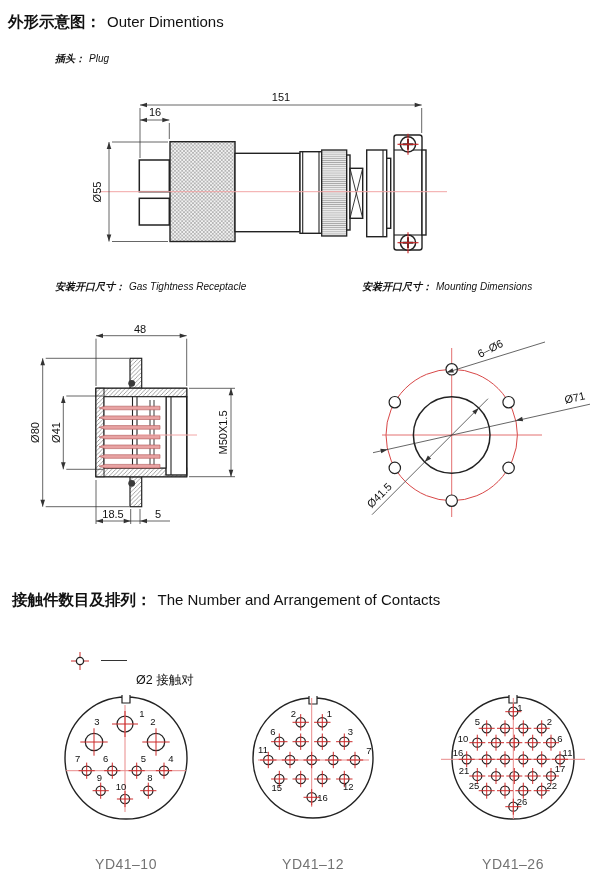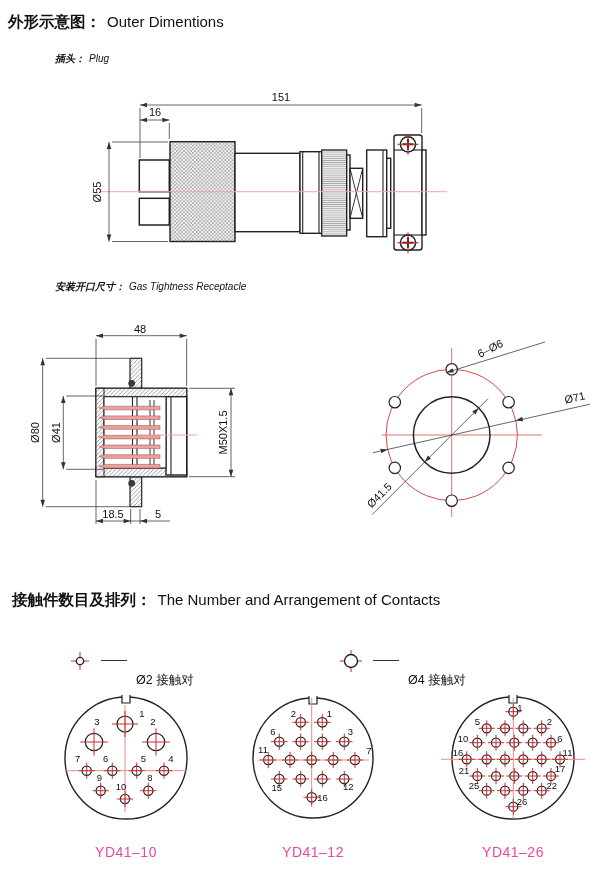--- a/index.html
+++ b/index.html
@@ -128,6 +128,9 @@
 
   <div class="abs sub-label" style="left:55px;top:280px">
     <span>安装开口尺寸：</span><span class="en">Gas Tightness Receptacle</span>
+  </div>
+  <div class="abs sub-label" style="left:362px;top:280px">
+    <span>安装开口尺寸：</span><span class="en">Mounting Dimensions</span>
   </div>
 
   <svg class="abs" style="left:25px;top:325px" width="285" height="205" viewBox="0 0 285 205">

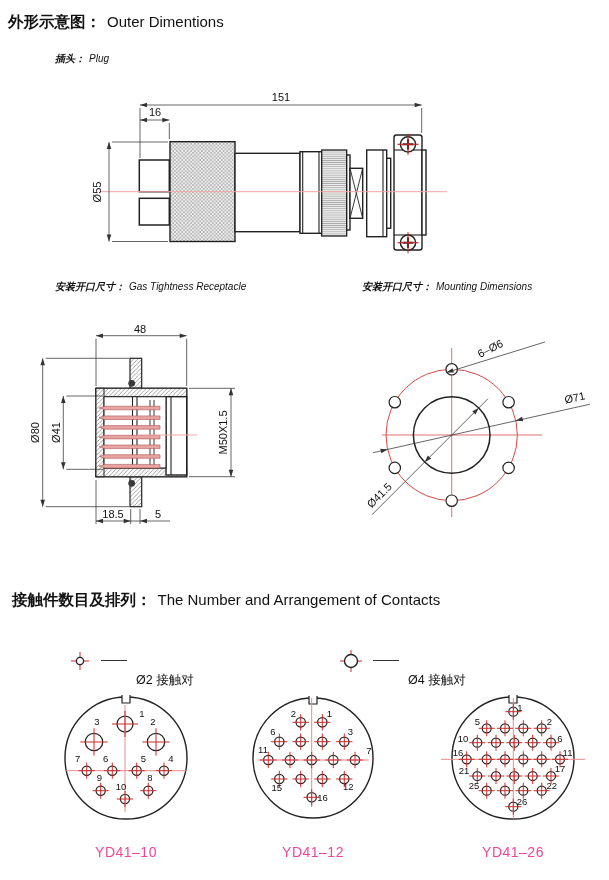--- a/index.html
+++ b/index.html
@@ -263,15 +263,6 @@
     </svg>
     <span class="legend-dash"></span>
     <span class="legend-label">Ø2 接触对</span>
-  </div>
-  <div class="abs legend-item" style="left:338px;top:632px">
-    <svg width="26" height="26">
-      <line x1="2" y1="13" x2="24" y2="13" stroke="#cc2a2a" stroke-width="1"></line>
-      <line x1="13" y1="2" x2="13" y2="24" stroke="#cc2a2a" stroke-width="1"></line>
-      <circle cx="13" cy="13" r="6.5" fill="#fff" stroke="#222" stroke-width="1.4"></circle>
-    </svg>
-    <span class="legend-dash"></span>
-    <span class="legend-label">Ø4 接触对</span>
   </div>
 
   <div class="abs conn" style="left:46px;top:684px">

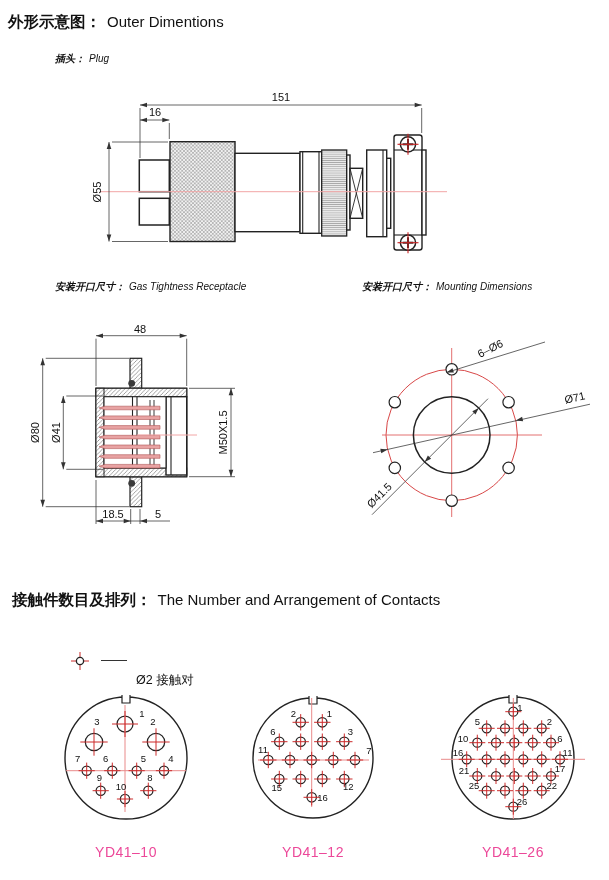--- a/index.html
+++ b/index.html
@@ -20,7 +20,7 @@
   .redc{stroke:#d84848;stroke-width:1;fill:none;}
   .pin-num{font-size:9.5px;fill:#111;font-family:"Liberation Sans",sans-serif;}
   .conn{width:160px;text-align:center;}
-  .conn-name{font-size:14px;margin-top:10px;letter-spacing:0.5px;color:#ec4899;}
+  .conn-name{font-size:14px;margin-top:22px;letter-spacing:0.5px;color:#737373;}
   .legend-item{display:flex;align-items:center;}
   .legend-dash{display:inline-block;width:26px;border-top:1.2px solid #333;margin:0 9px;}
   .legend-label{font-size:12.5px;margin-top:40px;}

Your goal: Write out every entry exactly. Pictures do not belong in the copy.

Task output:
--- a/index.html
+++ b/index.html
@@ -128,6 +128,9 @@
 
   <div class="abs sub-label" style="left:55px;top:280px">
     <span>安装开口尺寸：</span><span class="en">Gas Tightness Receptacle</span>
+  </div>
+  <div class="abs sub-label" style="left:362px;top:280px">
+    <span>安装开口尺寸：</span><span class="en">Mounting Dimensions</span>
   </div>
 
   <svg class="abs" style="left:25px;top:325px" width="285" height="205" viewBox="0 0 285 205">

--- a/index.html
+++ b/index.html
@@ -263,15 +263,6 @@
     </svg>
     <span class="legend-dash"></span>
     <span class="legend-label">Ø2 接触对</span>
-  </div>
-  <div class="abs legend-item" style="left:338px;top:632px">
-    <svg width="26" height="26">
-      <line x1="2" y1="13" x2="24" y2="13" stroke="#cc2a2a" stroke-width="1"></line>
-      <line x1="13" y1="2" x2="13" y2="24" stroke="#cc2a2a" stroke-width="1"></line>
-      <circle cx="13" cy="13" r="6.5" fill="#fff" stroke="#222" stroke-width="1.4"></circle>
-    </svg>
-    <span class="legend-dash"></span>
-    <span class="legend-label">Ø4 接触对</span>
   </div>
 
   <div class="abs conn" style="left:46px;top:684px">

--- a/index.html
+++ b/index.html
@@ -20,7 +20,7 @@
   .redc{stroke:#d84848;stroke-width:1;fill:none;}
   .pin-num{font-size:9.5px;fill:#111;font-family:"Liberation Sans",sans-serif;}
   .conn{width:160px;text-align:center;}
-  .conn-name{font-size:14px;margin-top:10px;letter-spacing:0.5px;color:#ec4899;}
+  .conn-name{font-size:14px;margin-top:22px;letter-spacing:0.5px;color:#737373;}
   .legend-item{display:flex;align-items:center;}
   .legend-dash{display:inline-block;width:26px;border-top:1.2px solid #333;margin:0 9px;}
   .legend-label{font-size:12.5px;margin-top:40px;}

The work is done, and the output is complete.